# ALL GONE - various parts



## DCLane (12 Mar 2017)

I'm in the process of a clear-out and the following are available - just pay postage or collection from Dewsbury/Leeds. Photos are at the bottom:

GONE: Felt 27.2 seatpost - scratched

Felt MTB saddle

Stems:
Silver one - missing 2 bolts
Zoom MTB about 110mm
Forgie 120mm very small bar clamp
Nologo about 70mm - missing a bolt
The 90mm
Unknown about 60mm
GONE: RSP 100mm

Rear derailleurs:
Shimano Deore rear derailleur - well used

GONE: Shimano SIS rear derailleur x 2
GONE: Shimano Acera rear derailleur - well used

Promax brake caliper


----------



## Hugh Manatee (12 Mar 2017)

Paging @clyde 

One of those mechs should do you good.


----------



## wifflebat (12 Mar 2017)

Oooh
What size are the hole centres on the calliper? Looking to drag an old mtb out of the dark ages and into the world of stopping when I want to. Frame has rear mounts which I think are 50mm centres but will need to double check


----------



## S-Express (12 Mar 2017)

wifflebat said:


> Frame has rear mounts which I think are 50mm centres but will need to double check



IS mounts are 51mm and there is only one standard IS fitting.
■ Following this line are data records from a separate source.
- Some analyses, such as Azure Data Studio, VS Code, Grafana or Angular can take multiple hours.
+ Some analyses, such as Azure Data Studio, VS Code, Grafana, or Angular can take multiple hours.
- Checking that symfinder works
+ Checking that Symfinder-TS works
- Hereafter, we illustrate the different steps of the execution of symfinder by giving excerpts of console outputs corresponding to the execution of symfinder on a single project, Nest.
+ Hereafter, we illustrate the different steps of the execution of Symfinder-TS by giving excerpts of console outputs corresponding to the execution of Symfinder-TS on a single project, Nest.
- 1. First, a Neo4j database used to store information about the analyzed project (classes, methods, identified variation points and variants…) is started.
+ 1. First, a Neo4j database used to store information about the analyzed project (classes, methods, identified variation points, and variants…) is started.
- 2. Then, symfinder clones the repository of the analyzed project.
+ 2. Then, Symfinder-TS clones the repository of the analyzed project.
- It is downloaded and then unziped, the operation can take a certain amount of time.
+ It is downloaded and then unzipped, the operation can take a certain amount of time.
You will need to check if the caliper is front or rear as for IS calipers, the two are not always compatible.


----------



## cyberknight (12 Mar 2017)

Clamp size on the 70 and 90 mm stems please?


----------



## DCLane (12 Mar 2017)

cyberknight said:


> Clamp size on the 70 and 90 mm stems please?



The 3T The stem is about 26mm and the NoLogo about 23mm.


----------



## cyberknight (12 Mar 2017)

DCLane said:


> The 3T The stem is about 26mm and the NoLogo about 23mm.


NVM then thanks i was really after a 70 mm in a 25.4 and a 90 OS ,


----------



## wifflebat (12 Mar 2017)

@S-Express 


Ummm....
It looks like this...?


----------



## XiShT (14 Mar 2017)

Interested in the seat post and a few other bits, PM on its way!


----------



## clyde (15 Mar 2017)

Can I have the SIS rear mech please.


----------



## DCLane (15 Mar 2017)

clyde said:


> Can I have the SIS rear mech please.



No problem. Postage would be about £2.85-3 from Royal Mail. Want any other bits with it?

Could you PM me your address.


----------



## clyde (15 Mar 2017)

DCLane said:


> No problem. Postage would be about £2.85-3 from Royal Mail. Want any other bits with it?
> 
> Could you PM me your address.



PM sent thanks.


----------



## clyde (4 Apr 2017)

Thanks for the parts, put this into use today. Perfectly serviceable after a little tlc. Cheers


----------